Joe Grine and I spent a few leisurely hours pacing the aisles at Oregon’s biggest pre-Christmas gun show this morning. We’re not into ‘gun show reports’ much here, so suffice to say that guns and ammo were everywhere, Nazi fetish gear was nowhere to be found, and that I’ve never seen so many NFA dealers at a single show before. SBRs and suppressors are starting to go mainstream, but that’s another story for another day.

After learning that I couldn’t buy a stripped AR lower (because some enema-nozzle at the ATF has decided that a stripped rifle lower is actually a pistol until some rifle bits are attached to it) I made a point of examining every new Marlin lever-action I could find.

TTAG has been a vocal critic of The Freedom Group, ever since it started gobbling up historic American gun marks and puree-ing them together into a Borg collective that seems to have forgotten everything its ‘members’ once knew about making firearms. The results of my anything-but-scientific survey were anything-but-pretty. Sadly, they confirmed everything bad we’ve been hearing about the lever-action arm of The Freedom Group, formerly known as Marlin.

Every one of the half-dozen new Marlins I examined showed the same appallingly poor wood-to-metal fit that plagues my recent 1894C .357 Magnum. From .22 Model 39s to several stainless .45-70 1895 Guide Guns, the gaps between wood and steel were measured in millimeters.

Remember this picture from the Marlin review in June? My rifle was assembled like a Lamborghini compared to the Yugos I saw today. Woodwork like this is a disgrace, but at least wood-t0-metal fit is mostly a cosmetic complaint.

Metal-to-metal fit, though, is crucial to the reliability, accuracy, and even the safety of a firearm. So I was shocked to handle a brand-new $575 Takedown Model 39 with such poor machining that I could fit my thumbnail between the receiver halves. The round barrel was roughly burnished, as though the metal had been prepped and polished with a wire-wheel Dremel tool. The Dremel guy had also ground off most of the roll-stamping on the barrel, and the remainder was carelessly smudged with gold lettering paint that sadly marked the gun as a ‘Golden’ Model 39A Takedown.
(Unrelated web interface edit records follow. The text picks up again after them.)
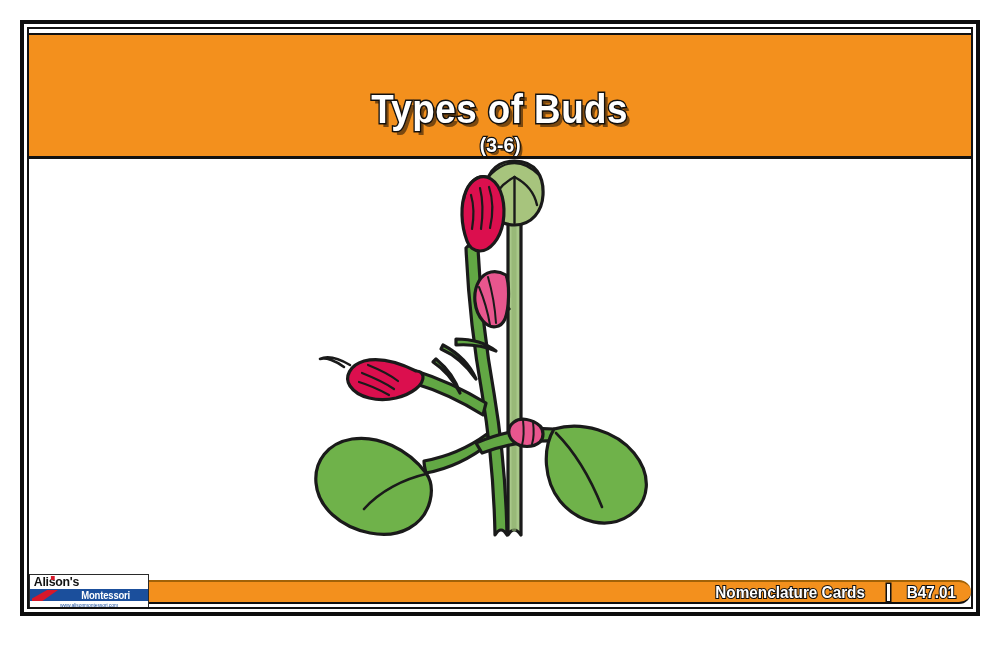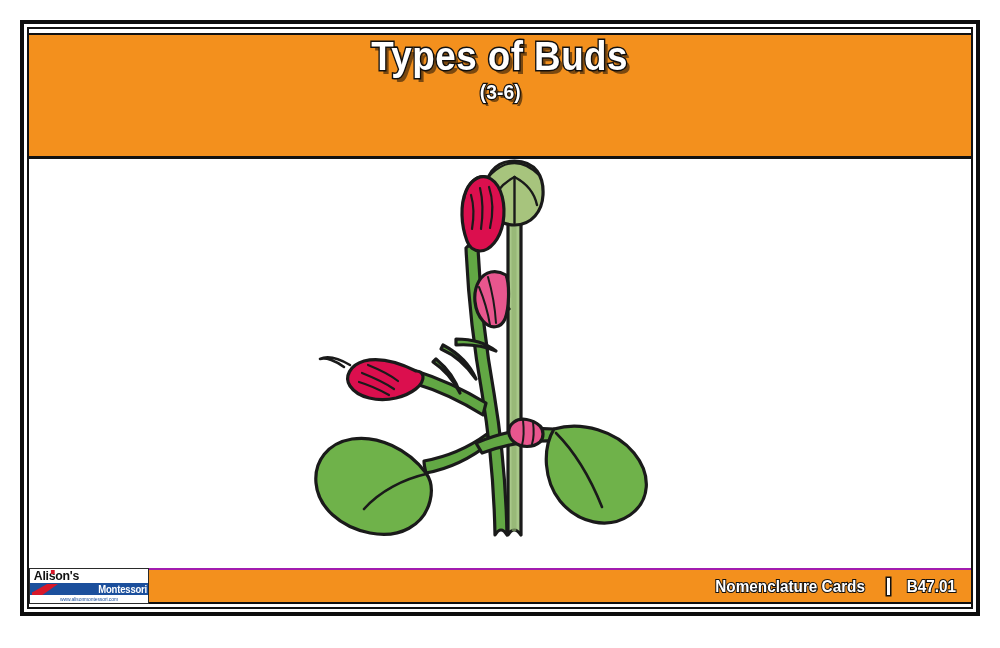--- a/index.html
+++ b/index.html
@@ -67,21 +67,21 @@
     top: 4px;
     right: 0;
     height: 126px;
     background: #F3901D;
     border-top: 2px solid #111111;
     border-bottom: 3px solid #111111;
     box-sizing: border-box;
     display: flex;
     flex-direction: column;
     align-items: center;
-    justify-content: flex-start;
+    justify-content: flex-end;
   }
   .title-main {
     font-family: "Liberation Sans", sans-serif;
     font-size: 40px;
     font-weight: bold;
     letter-spacing: 0.5px;
     color: #ffffff;
     transform: scaleX(0.92);
     -webkit-text-stroke: 3px #111111;
     paint-order: stroke fill;
@@ -119,28 +119,29 @@
   .illustration-area svg {
     display: block;
   }
 
   
   .footer-band {
     position: absolute;
     left: 0;
     right: 0;
     bottom: 3px;
-    height: 36px;
+    height: 24px;
     background: #F3901D;
-    border-top: 2px solid #a21caf;
+    border-top: 2px solid #a16207;
     border-bottom: 2px solid #111111;
     box-sizing: border-box;
     display: flex;
     align-items: center;
     justify-content: space-between;
+    border-radius: 15px;
   }
 
   
   .logo-box {
     width: 120px;
     height: 36px;
     background: #ffffff;
     border: 1px solid #2a2a2a;
     box-sizing: border-box;
     display: flex;
@@ -172,21 +173,21 @@
     height: 4px;
     background: #d7182a;
   }
   .logo-row2 {
     position: relative;
     height: 13px;
     background: #1b4f9c;
     display: flex;
     align-items: center;
     justify-content: flex-end;
-    padding-right: 0;
+    padding-right: 17px;
     overflow: hidden;
   }
   .logo-swoosh {
     position: absolute;
     left: 2px;
     top: 1px;
     width: 26px;
     height: 11px;
     background: #d7182a;
     clip-path: polygon(0% 78%, 58% 0%, 100% 0%, 40% 100%, 0% 100%);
The Model 39 has been in continuous production longer than any other firearm in history, and Farago has sent me a time-worn but still beautiful example from the 1920s or 1930s. I haven’t gotten to do all my research on it yet, but it still shows impeccable metalwork.

That was then, and sadly, this is now. These brand-new Marlins hardly even look like Marlins. They look more like Norincos.